Yann LeCun, Director of AI Research at Facebook and Silver Professor of Data Science, Computer Science, Neural Science, and Electrical Engineering at New York University, presents the "Convolutional Networks: Unleashing the Potential of Machine Learning for Robust Perception Systems" keynote at the May 2014 Embedded Vision Summit.

Convolutional Networks (ConvNets) have become the dominant method for a wide array of computer perception tasks including object detection, object recognition, face recognition, image segmentation, visual navigation, handwriting recognition, as well as acoustic modeling for speech recognition and audio processing.

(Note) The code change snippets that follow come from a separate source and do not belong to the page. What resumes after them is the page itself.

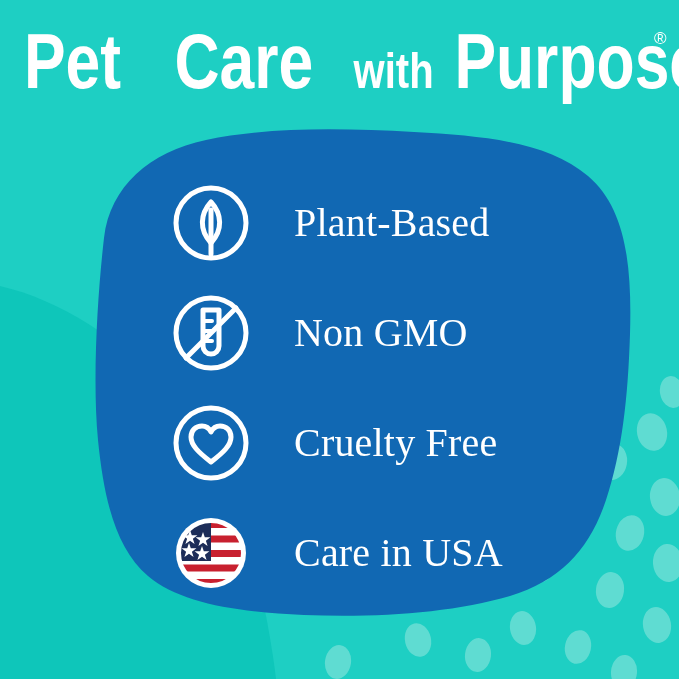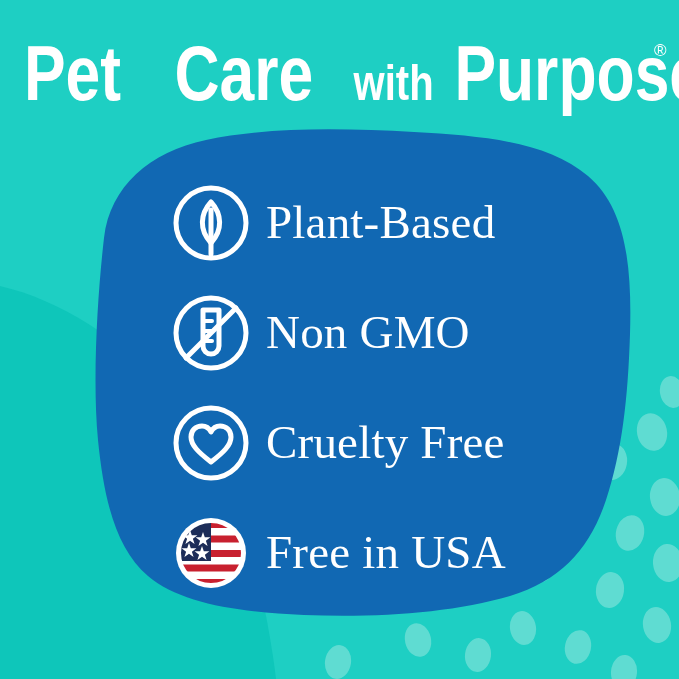--- a/index.html
+++ b/index.html
@@ -32,7 +32,7 @@
   .headline {
     position: absolute;
     left: 0;
-    top: 28px;
+    top: 16px;
     width: 596px;
     height: 92px;
     text-align: right;

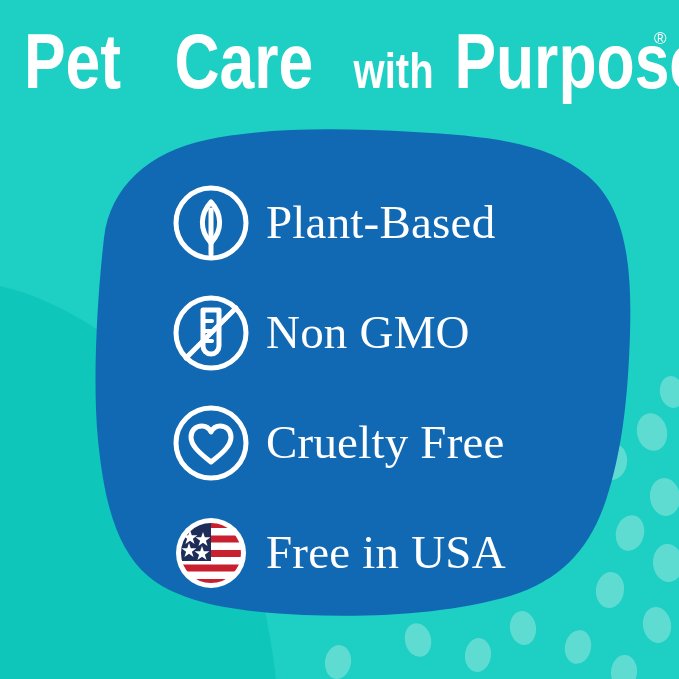--- a/index.html
+++ b/index.html
@@ -75,10 +75,10 @@
 
   .feature-label {
     flex: 1 1 auto;
-    margin-left: 12px;
+    margin-left: 40px;
     color: #ffffff;
     font-family: "Liberation Serif", "DejaVu Serif", serif;
-    font-size: 47px;
+    font-size: 40px;
     line-height: 1.05;
     letter-spacing: 0.2px;
     white-space: nowrap;

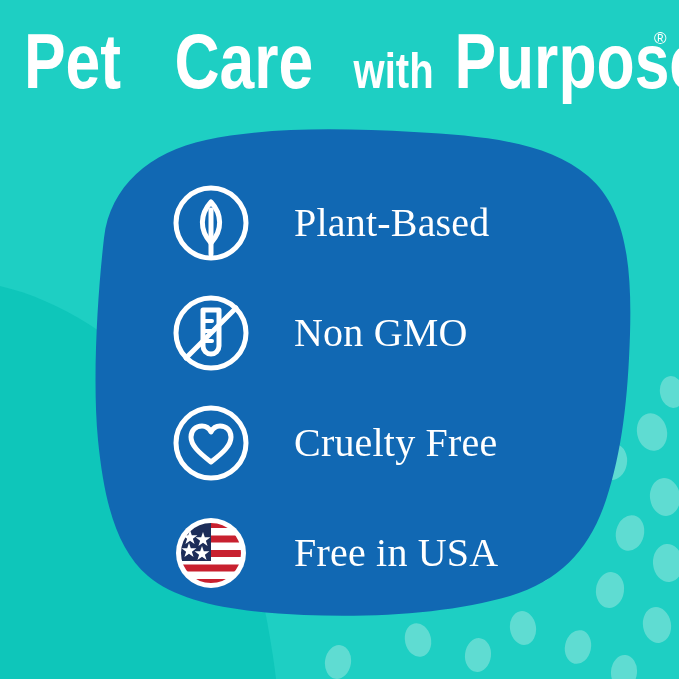--- a/index.html
+++ b/index.html
@@ -220,7 +220,7 @@
           <circle cx="43" cy="43" r="32" fill="none" stroke="#ffffff" stroke-width="4"></circle>
         </svg>
       </span>
-      <span class="feature-label">Free in USA</span>
+      <span class="feature-label">Care in USA</span>
     </div>
 
   </div>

ConvNets have been widely deployed for such tasks over the last two years by companies like Facebook, Google, Microsoft, NEC, IBM, Baidu, Yahoo, sometimes with levels of accuracy that rival human performance.

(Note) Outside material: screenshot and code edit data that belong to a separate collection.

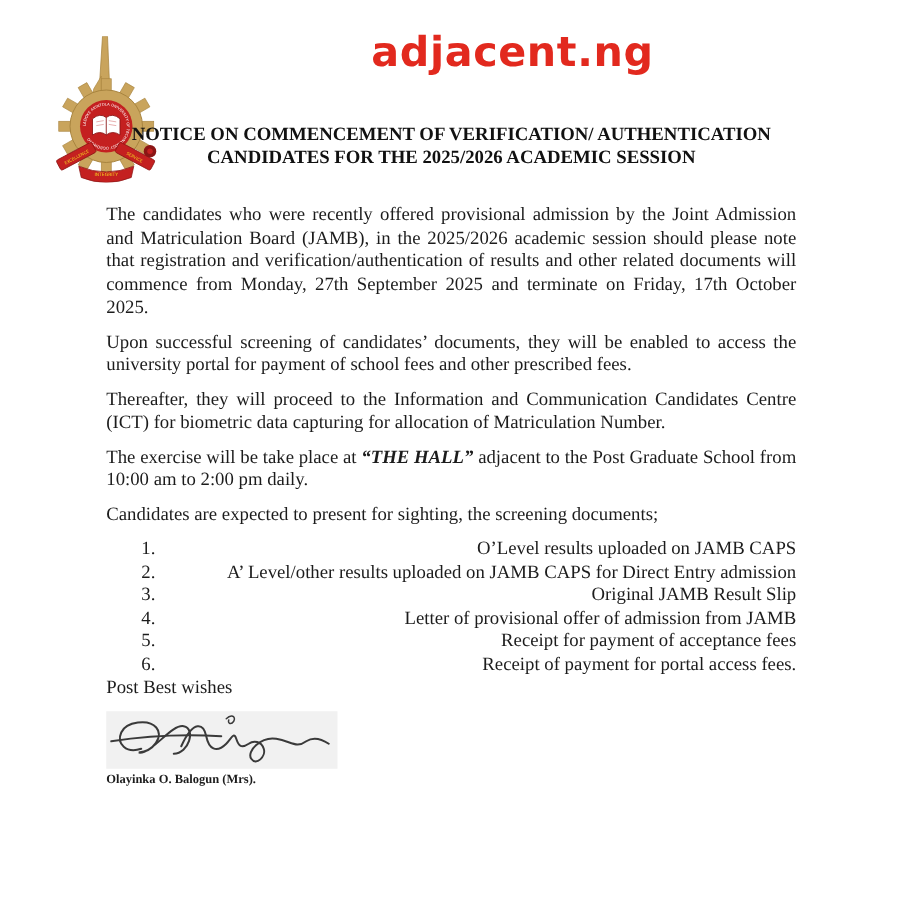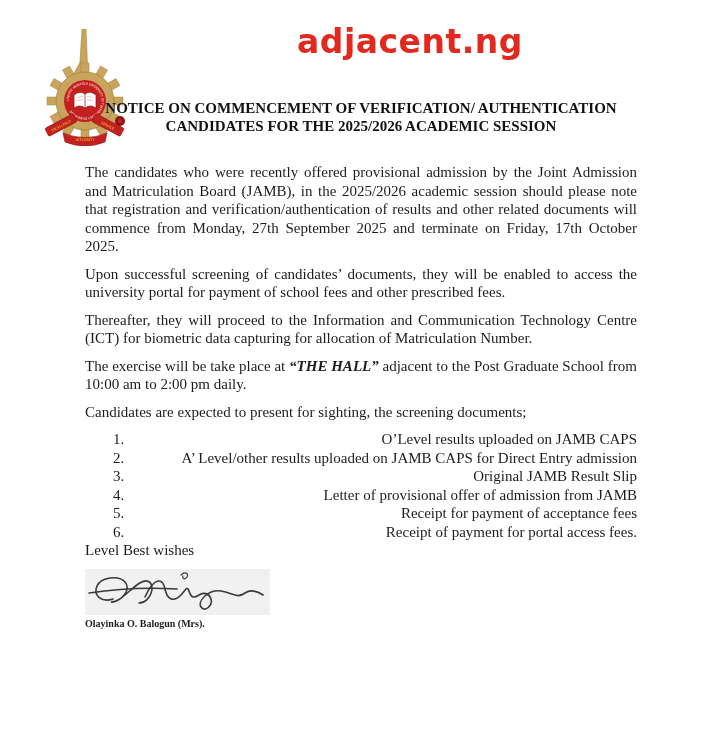--- a/index.html
+++ b/index.html
@@ -124,7 +124,7 @@
   <div class="content">
     <p>The candidates who were recently offered provisional admission by the Joint Admission and Matriculation Board (JAMB), in the 2025/2026 academic session should please note that registration and verification/authentication of results and other related documents will commence from Monday, 27th September 2025 and terminate on Friday, 17th October 2025.</p>
     <p>Upon successful screening of candidates’ documents, they will be enabled to access the university portal for payment of school fees and other prescribed fees.</p>
-    <p>Thereafter, they will proceed to the Information and Communication Technology Centre (ICT) for biometric data capturing for allocation of Matriculation Number.</p>
+    <p>Thereafter, they will proceed to the Information and Communication Candidates Centre (ICT) for biometric data capturing for allocation of Matriculation Number.</p>
     <p><span>The exercise will be take place at </span><span class="bold-inline">“THE HALL”</span><span> adjacent to the Post Graduate School from 10:00 am to 2:00 pm daily.</span></p>
     <p class="no-justify">Candidates are expected to present for sighting, the screening documents;</p>
 

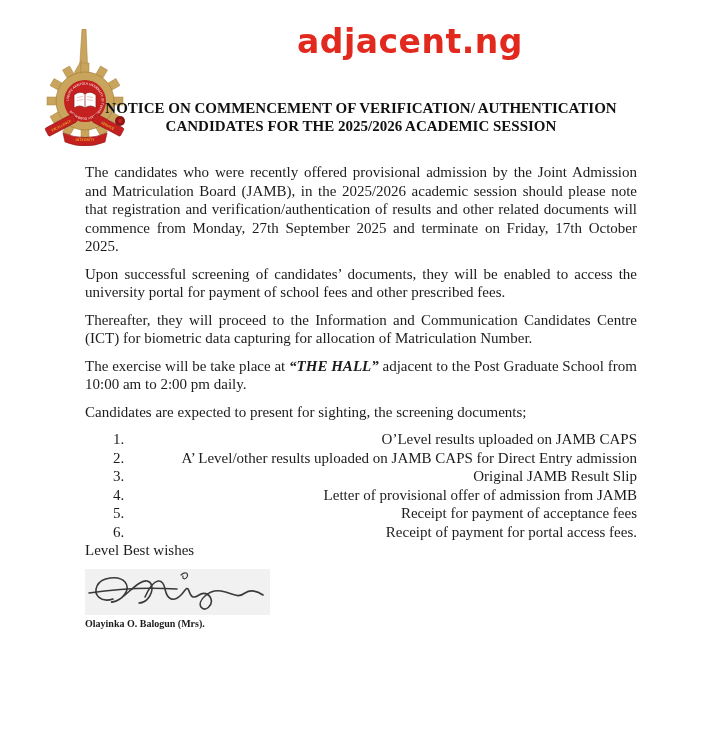--- a/index.html
+++ b/index.html
@@ -137,7 +137,7 @@
       <li>Receipt of payment for portal access fees.</li>
     </ol>
 
-    <p class="closing no-justify">Level Best wishes</p>
+    <p class="closing no-justify">Post Best wishes</p>
 
     <div class="signature-box">
       <svg viewBox="0 0 185 46" width="185" height="46">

ConvNets are composed of multiple layers of filter banks (convolutions) interspersed with point-wise non-linearities and spatial pooling and subsampling operations. ConvNets are a particular embodiment of the concept of "deep learning" in which all the layers in a multi-layer architecture are subject to training. This is unlike more traditional pattern recognition architectures that are composed of a (non-trainable) hand-crafted feature extractor followed by a trainable classifier. Deep learning allows us to train a system end to end, from raw inputs to ultimate outputs, without the need for a separate feature extractor or pre-processor.

This presentation demonstrates several practical applications of ConvNets. ConvNets are particularly easy to implement in hardware, particularly using dataflow architectures. A design called NeuFlow is described. Large-scale ConvNets for image labeling have been demonstrated to run on an FPGA implementation of the NeuFlow architecture. ConvNets bring the promise of real-time embedded systems capable of impressive image recognition tasks with applications to smart cameras, and mobile devices, automobiles, and robots.